Écrit par : François Henriot | 29/11/2007

Les "damnés du macadam"! Assez de compassion et de formules glorificatrices pour les voyous. Les médias, depuis des annés, essaient, en France du moins, de se faire le relais de toutes les justifications possibles: poussés par leur environnement post soixante-huitard, ainsi que leurs rédacteurs en chef, les journalistes donnent la parole systématiquement aux "assoces" sympathisantes des casseurs, et volontiers à ceux-ci. Eh bien, lécher les bottes ne sert à rien, on en a hélas la preuve aujourd'hui. J'ai été journaliste plus de trente ans, et c'est cette ambiance rédactionnelle qui vient de me faire changer de métier! J'ai démissionné! Alors, je regrette les difficultés de mes anciens confrères. Mais rien ne me surprend. Qui contribue à semer le vent... Je sais cependant que beaucoup est encore à améliorer dans ces quartiers: ce n'est pas parce que l'on a horreur des voyous que l'on est aveugle. Et je ne suis pas lepéniste.

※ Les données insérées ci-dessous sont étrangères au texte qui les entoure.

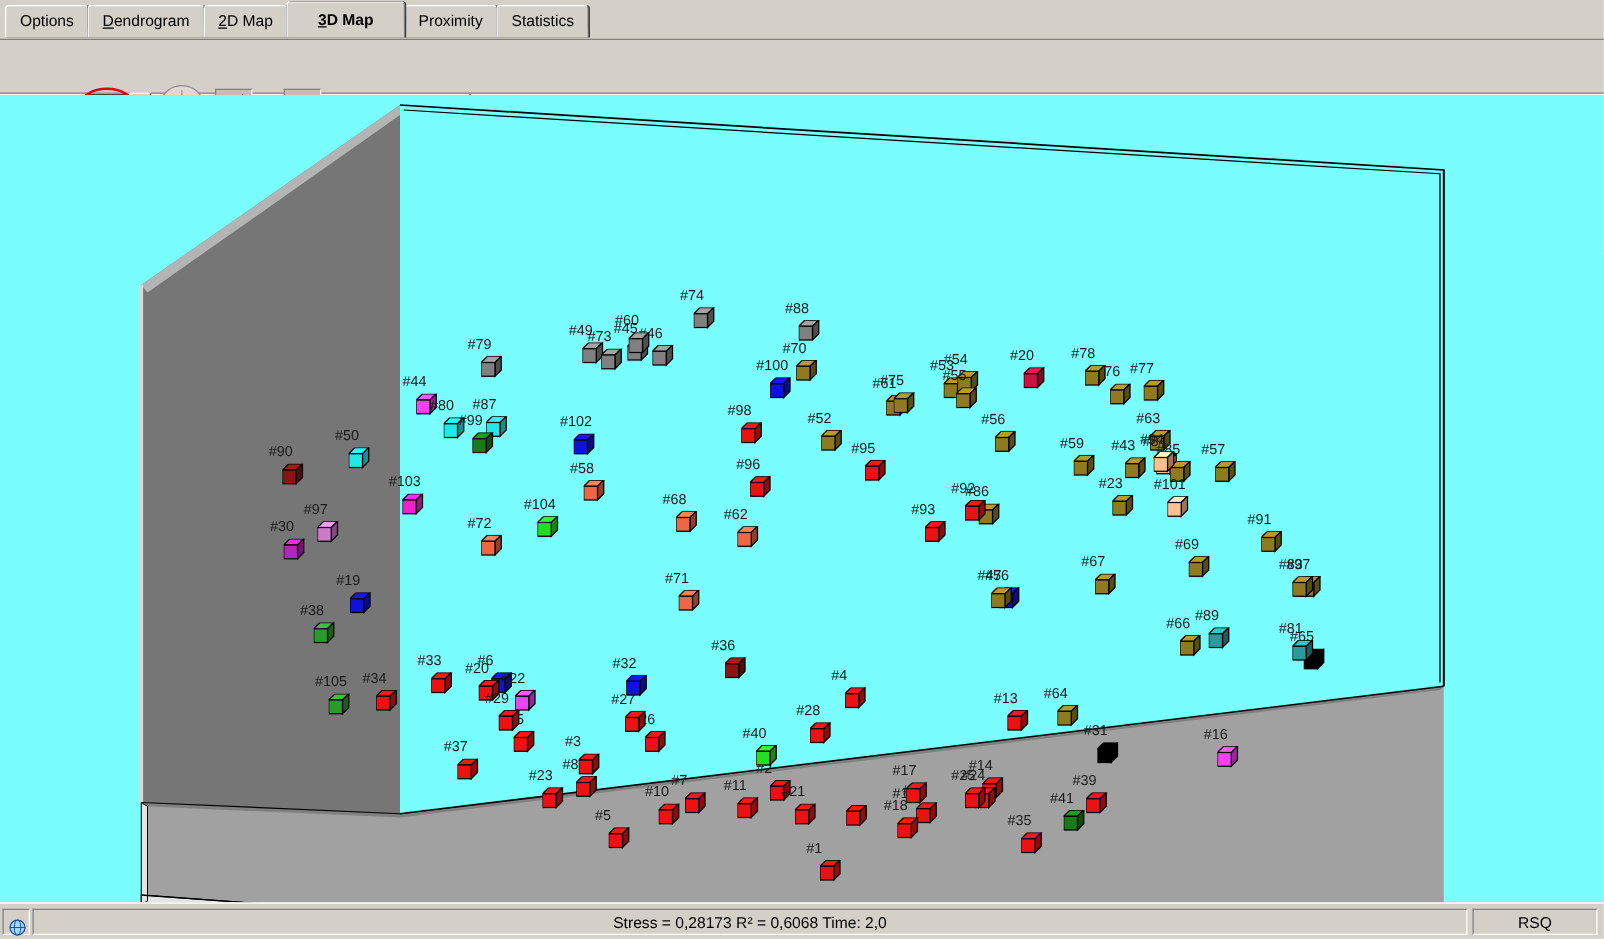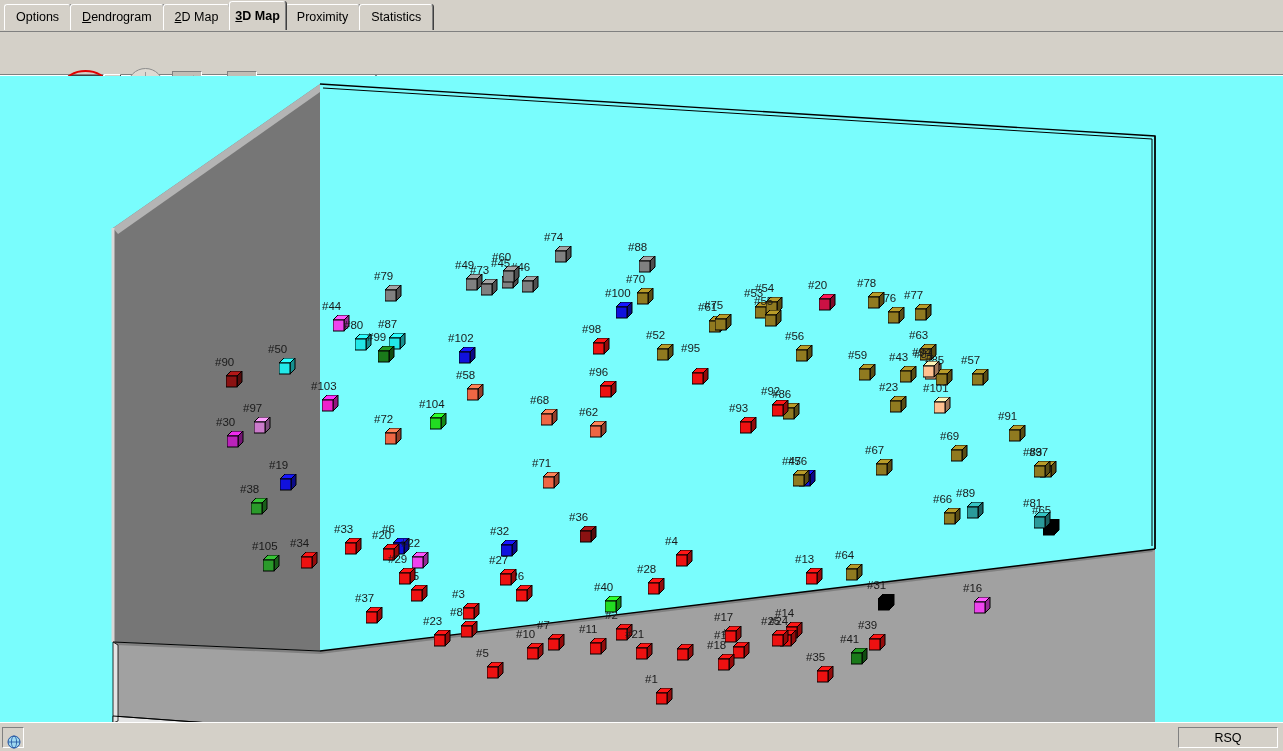"3D Map" .tab.active { padding: 0 5px -> 0 24px }
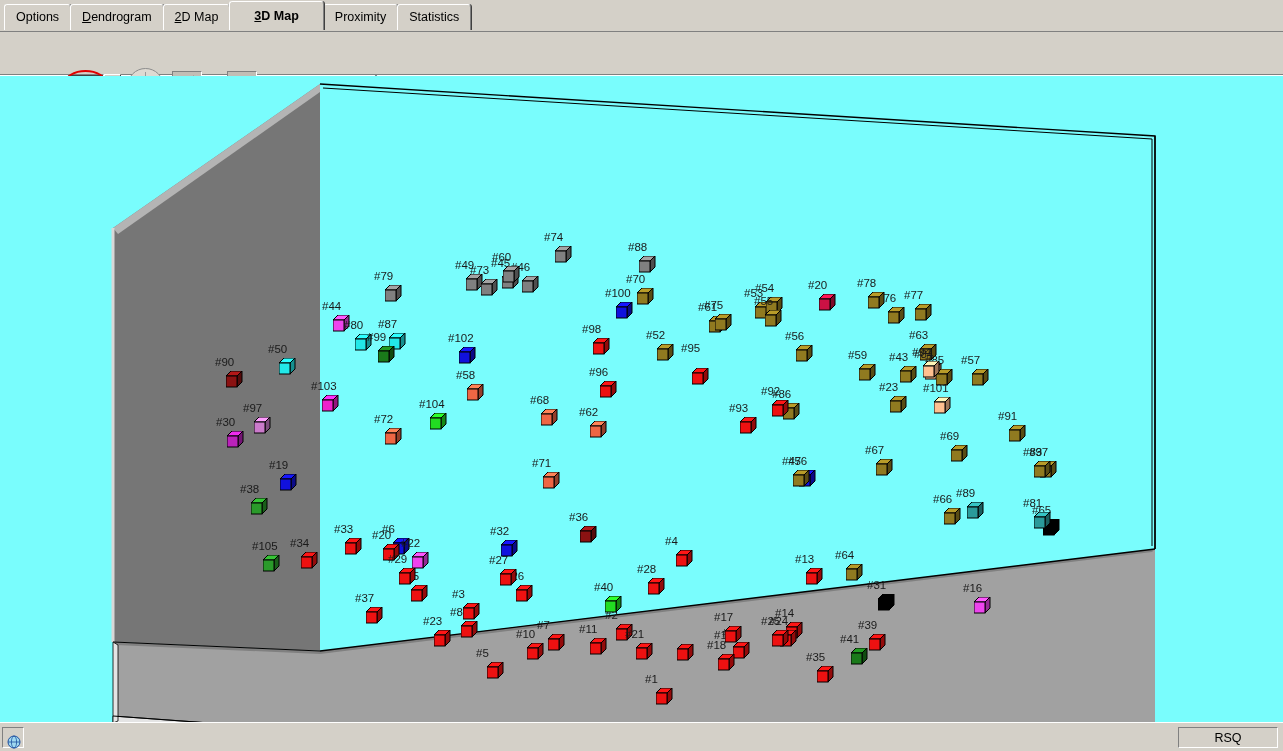"#95" div.clabel { top: 266px -> 277px }
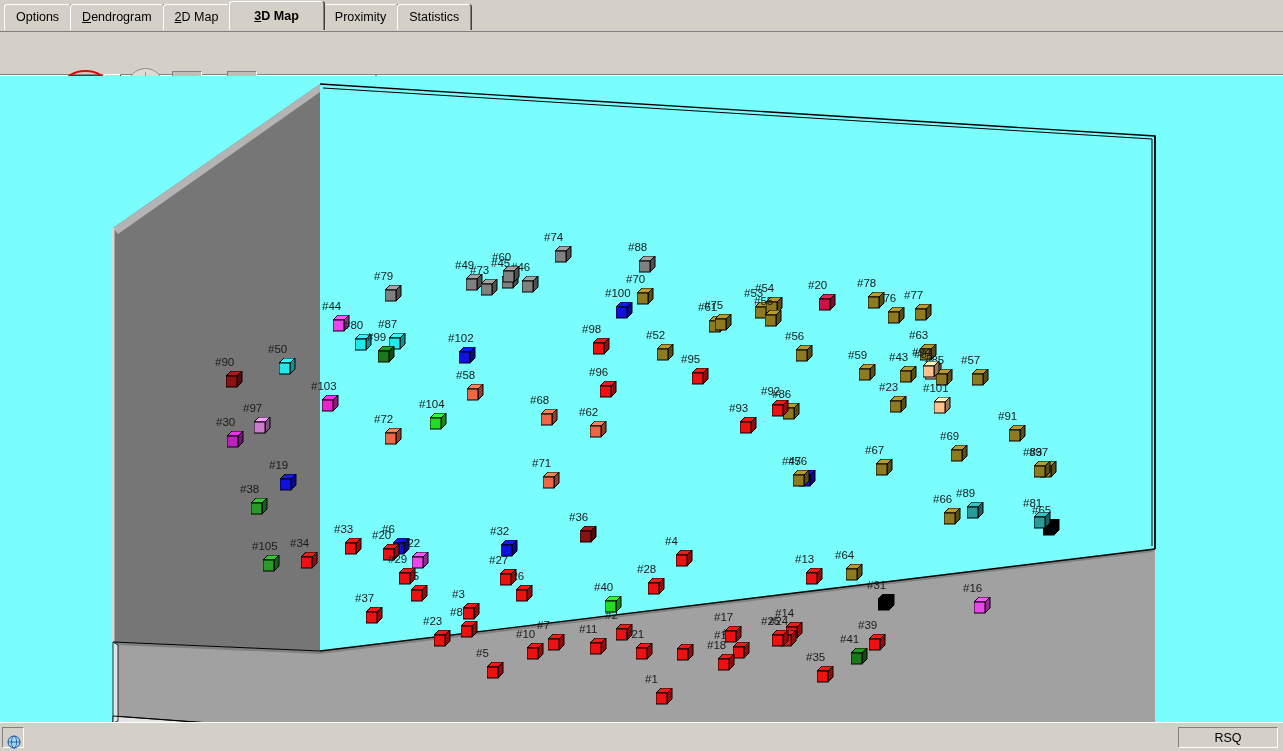"Stress = 0,28173 R² =" div.spanel { html: none -> <div>Stress = 0,28173 R² = 0,6068 Time: 2,0</div> }
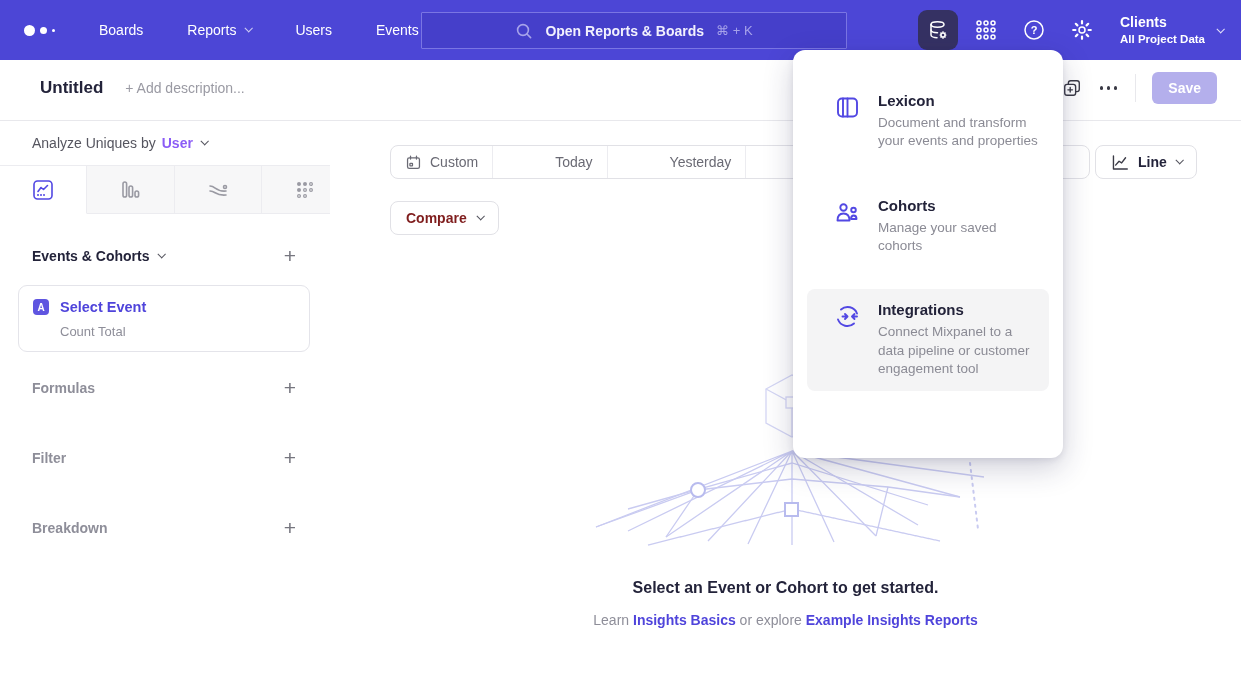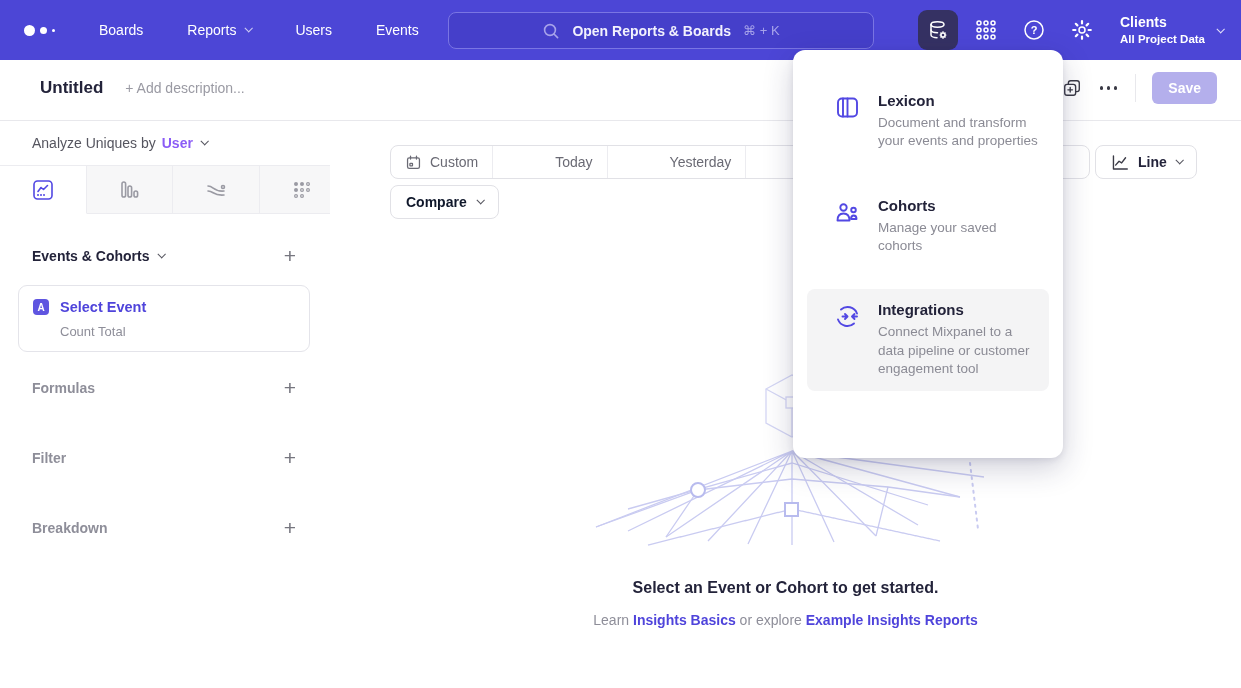"Open Reports & Boards" .nav-search { border-radius: 8px -> 1px; left: 448px -> 421px }
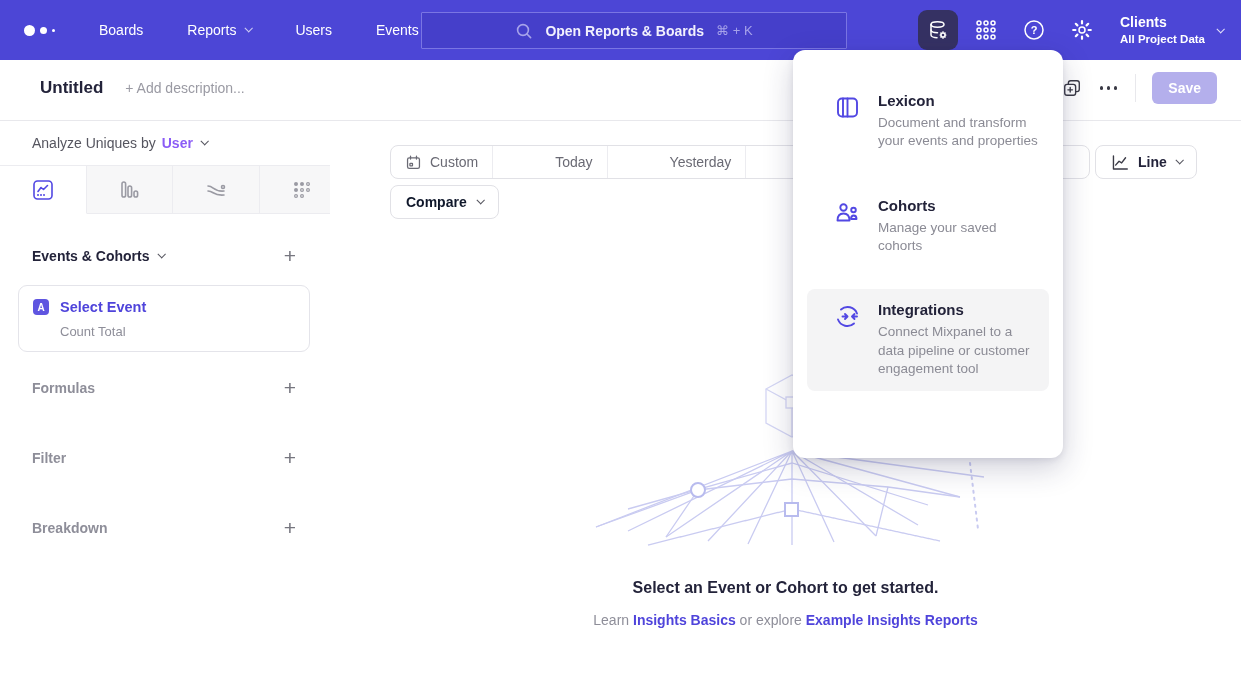"Analyze Uniques by" .sidebar { border-right: 5px solid #000000 -> 2px solid #000000 }
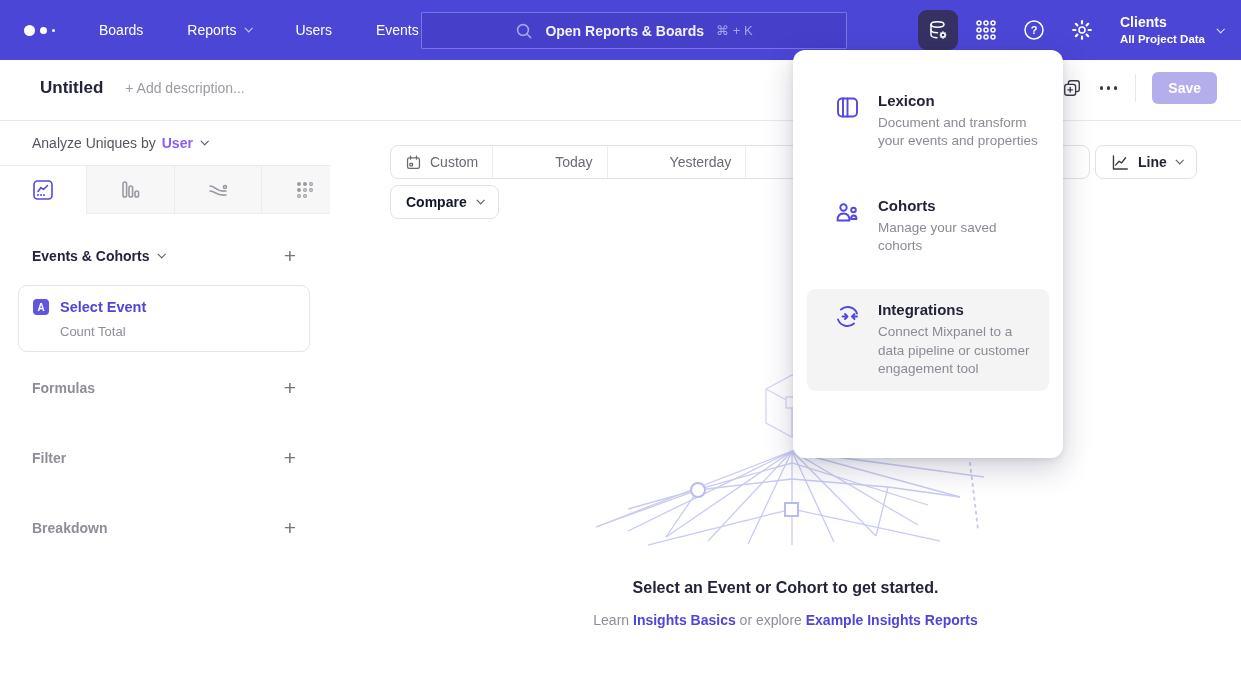"Compare" .compare-btn { color: #0f172a -> #7f1d1d; top: 64px -> 80px }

Écrit par : François Henriot | 29/11/2007

Tiens, tiens.
"c'est cette ambiance rédactionnelle qui vient de me faire changer de métier"
On a donc pas rêvé...

Écrit par : Géo | 29/11/2007

Les journalistes viennent de découvrir que les pauvres jeunes des banlieues, victimes de la société, sont en réalité des êtres violents, racistes et bornés! Quelle bonne nouvelle! N'oublions pas non plus que les "victimes" roulaient sans casque, la faute à la police?

J'ai lu récemment qu'un marchand de kebab avait refusé de servir des journalistes, de peur que les "jeunes" ne lui cassent sa baraque... Les jeunes font la loi et décident qui a le droit de manger dans la cité, super! A une certaine époque, les commerçants n'avaient pas le droit de servir les juifs... toute ressemblance avec des idéologies existantes serait bien sûre purement fortuite! (ajoutez à cela la mentalité "les femmes à la maison"!)